NVIC (Nested Vectored Interrupt Controller)

ARM Cortex-M processors include the NVIC—a powerful interrupt controller with these features:

  • Vectored: Each interrupt has a dedicated handler address
  • Nested: Higher priority interrupts can preempt lower priority ones
  • Programmable priorities: 0-255 priority levels (lower = higher priority)
  • Low latency: Tail-chaining and late arrival optimization
// Enable and configure NVIC interrupt
void setup_interrupt(void) {
    // Set priority (0 = highest, 15 = lowest for 4-bit priority)
    NVIC_SetPriority(EXTI0_IRQn, 2);
    
    // Enable the interrupt
    NVIC_EnableIRQ(EXTI0_IRQn);
}

// Interrupt Service Routine
void EXTI0_IRQHandler(void) {
    // Clear the interrupt flag FIRST
    EXTI->PR |= EXTI_PR_PR0;
    
    // Handle the interrupt
    toggle_led();
}

ISR Design Best Practices

Golden Rules for ISRs:
  • Keep it short: Do minimal work, defer processing to main loop
  • Clear flags early: Prevent re-triggering
  • Use volatile: For variables shared with main code
  • Avoid blocking: Never use delays or wait loops
  • Be reentrant: Don't use non-reentrant library functions
// Good ISR pattern
volatile uint8_t data_ready = 0;
volatile uint8_t rx_buffer[64];

void USART1_IRQHandler(void) {
    if (USART1->SR & USART_SR_RXNE) {
        rx_buffer[rx_index++] = USART1->DR; // Read clears flag
        data_ready = 1; // Signal main loop
    }
}

// Main loop processes data
int main(void) {
    while (1) {
        if (data_ready) {
            process_data(rx_buffer);
            data_ready = 0;
        }
    }
}

Real-Time Constraints

Hard vs Soft Real-Time

Real-time systems must respond to events within specified time constraints. The consequences of missing deadlines distinguish two categories:

Hard Real-Time

Critical Deadlines

Missing a deadline = system failure. Consequences can be catastrophic.

  • Automotive airbag deployment (must deploy within milliseconds)
  • Aircraft flight control systems
  • Industrial robot arm positioning
  • Pacemaker pulse timing

Soft Real-Time

Flexible Deadlines

Missing deadlines degrades quality but doesn't cause failure.

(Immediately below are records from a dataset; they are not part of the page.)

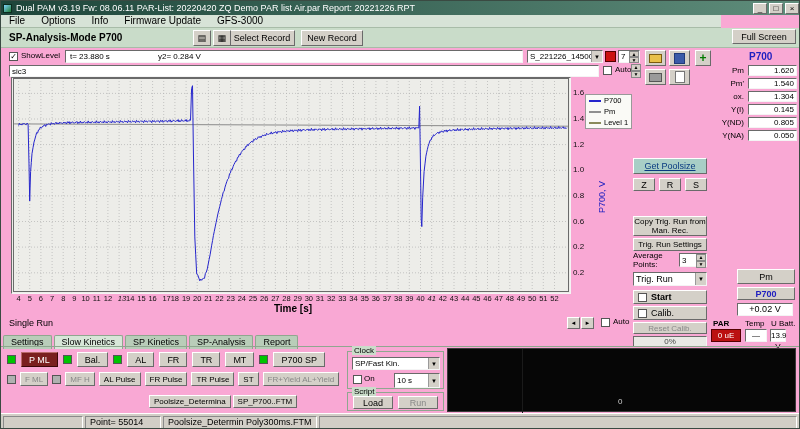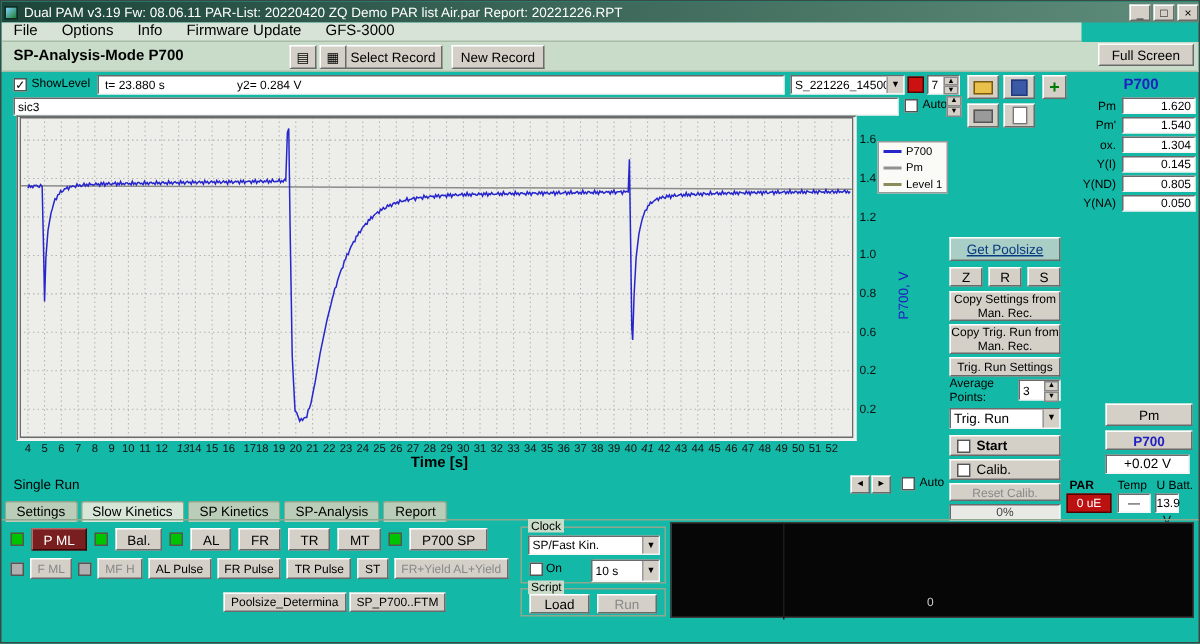--- a/index.html
+++ b/index.html
@@ -1,17 +1,17 @@
 <!DOCTYPE html>
 <html><head>
 <meta charset="utf-8">
 <style>
   *{box-sizing:border-box}
   body{margin:0;background:#555;font-family:"Liberation Sans",sans-serif}
-  .window{position:relative;width:800px;height:429px;background:#14b8a6;border:1px solid #3a4a42;overflow:hidden;font-family:"Liberation Sans",sans-serif}
+  .window{position:relative;width:800px;height:429px;background:#f9a8d4;border:1px solid #3a4a42;overflow:hidden;font-family:"Liberation Sans",sans-serif}
   .abs{position:absolute}
   .titlebar{left:0;top:0;width:800px;height:14px;background:linear-gradient(90deg,#1d453a,#5f8d7b);display:flex;align-items:center;padding:0 2px;color:#fff;font-size:9px;white-space:nowrap}
   .app-icon{width:9px;height:9px;background:linear-gradient(135deg,#7fd4ff,#1f7a2f);border:1px solid #0b2c1f;margin-right:4px;flex:none}
   .title-text{overflow:hidden;flex:1}
   .win-btn{width:14px;height:11px;background:#d4d0c8;border:1px solid;border-color:#fff #6a6a6a #6a6a6a #fff;font-size:8px;line-height:9px;text-align:center;margin-left:2px;flex:none;color:#000}
   .menubar{background:#d7e3d7;border-bottom:1px solid #a8bca8;display:flex;font-size:10px}
   .menu-item{padding:0 8px;line-height:12px}
   .toolbar{background:#c9dcc9;border-bottom:1px solid #a8bca8}
   .btn{background:#d4d0c8;border:1px solid;border-color:#fff #6a6a6a #6a6a6a #fff;font-size:9px;display:flex;align-items:center;justify-content:center;cursor:default;white-space:nowrap}
   .sunken{background:#fff;border:1px solid;border-color:#6a6a6a #f4f4f4 #f4f4f4 #6a6a6a}
@@ -285,21 +285,20 @@
         <span class="leg-label">Level 1</span>
       </div>
     </div>
 
   <div class="abs btn" style="left:632px;top:157px;width:74px;height:16px;background:#a8cec6;color:#083a80;text-decoration:underline">Get Poolsize</div>
   <div class="abs" id="zrs" style="left:632px;top:177px;display:flex;gap:4px">
       <div class="btn" style="width: 22px; height: 13px;">Z</div>
       <div class="btn" style="width: 22px; height: 13px;">R</div>
       <div class="btn" style="width: 22px; height: 13px;">S</div>
     </div>
-  <div class="abs btn" style="left:632px;top:193px;width:74px;height:20px;font-size:8px;line-height:1.15;text-align:center;white-space:normal">Copy Settings from Man. Rec.</div>
   <div class="abs btn" style="left:632px;top:215px;width:74px;height:20px;font-size:8px;line-height:1.15;text-align:center;white-space:normal">Copy Trig. Run from Man. Rec.</div>
   <div class="abs btn" style="left:632px;top:237px;width:74px;height:13px;font-size:8px">Trig. Run Settings</div>
   <span class="abs" style="left:632px;top:251px;width:42px;font-size:8px;line-height:1.1">Average Points:</span>
   <div class="abs dd" style="left:678px;top:252px;width:28px;height:14px">
     <span class="dd-text">3</span>
     <span class="spin">
         <span style="display:block;background:#d4d0c8;border:1px solid #888;font-size:5px;line-height:5px;text-align:center">▲</span>
         <span style="display:block;background:#d4d0c8;border:1px solid #888;font-size:5px;line-height:5px;text-align:center">▼</span>
       </span>
   </div>
@@ -384,16 +383,22 @@
     <span class="glabel">Script</span>
     <div class="btn" style="position:absolute;left:5px;top:3px;width:40px;height:13px">Load</div>
     <div class="btn dis" style="position:absolute;left:50px;top:3px;width:40px;height:13px">Run</div>
   </div>
 
   <div class="abs" style="left:446px;top:347px;width:349px;height:64px;background:#060606;border:1px solid #3a3a3a">
     <div style="position:absolute;left:74px;top:0;width:1px;height:64px;background:#1a1a1a"></div>
     <span style="position:absolute;left:170px;top:48px;color:#cfcfcf;font-size:8px">0</span>
   </div>
 
+  <div class="abs" style="left:0;top:412px;width:800px;height:17px;background:#d2cec6;border-top:1px solid #fff">
+    <div class="scell" style="left:2px;width:80px"></div>
+    <div class="scell" style="left:84px;width:76px">Point= 55014</div>
+    <div class="scell" style="left:162px;width:154px">Poolsize_Determin Poly300ms.FTM</div>
+    <div class="scell" style="left:318px;width:478px"></div>
+  </div>
 
 <div class="abs btn" style="left: 192px; top: 29px; width: 18px; height: 16px;">▤</div>
     <div class="abs btn" style="left: 212px; top: 29px; width: 18px; height: 16px;">▦</div>
   </div>
 
 </body></html>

  • Video streaming (dropped frames = quality loss)
  • Audio processing (glitches are annoying, not fatal)
  • User interface responsiveness
  • Network packet processing

Timing Analysis

Key timing metrics for embedded systems:

  • Interrupt latency: Time from interrupt signal to ISR start (typically 12-20 cycles on Cortex-M)
  • Response time: Total time from event to system response
  • Jitter: Variation in response time
  • WCET (Worst-Case Execution Time): Maximum time a code section can take
// Measuring execution time
#include "stm32f4xx.h"

void measure_timing(void) {
    // Enable DWT cycle counter
    CoreDebug->DEMCR |= CoreDebug_DEMCR_TRCENA_Msk;
    DWT->CYCCNT = 0;
    DWT->CTRL |= DWT_CTRL_CYCCNTENA_Msk;
    
    uint32_t start = DWT->CYCCNT;
    
    // Code to measure
    critical_function();
    
    uint32_t cycles = DWT->CYCCNT - start;
    float time_us = (float)cycles / (SystemCoreClock / 1000000);
}

Determinism in Embedded Systems

Deterministic behavior means the system's response time is predictable and bounded.

Achieving Determinism:
  • Avoid dynamic memory allocation (malloc/free have variable timing)
  • Use fixed iteration counts in loops
  • Disable interrupts for critical sections (minimize duration)
  • Use priority-based scheduling with bounded priorities
  • Avoid caches or understand their behavior

Development Tools & Workflow

Toolchains & Cross-Compilation

Embedded development uses cross-compilation—compiling on one platform (host PC) for another (target MCU).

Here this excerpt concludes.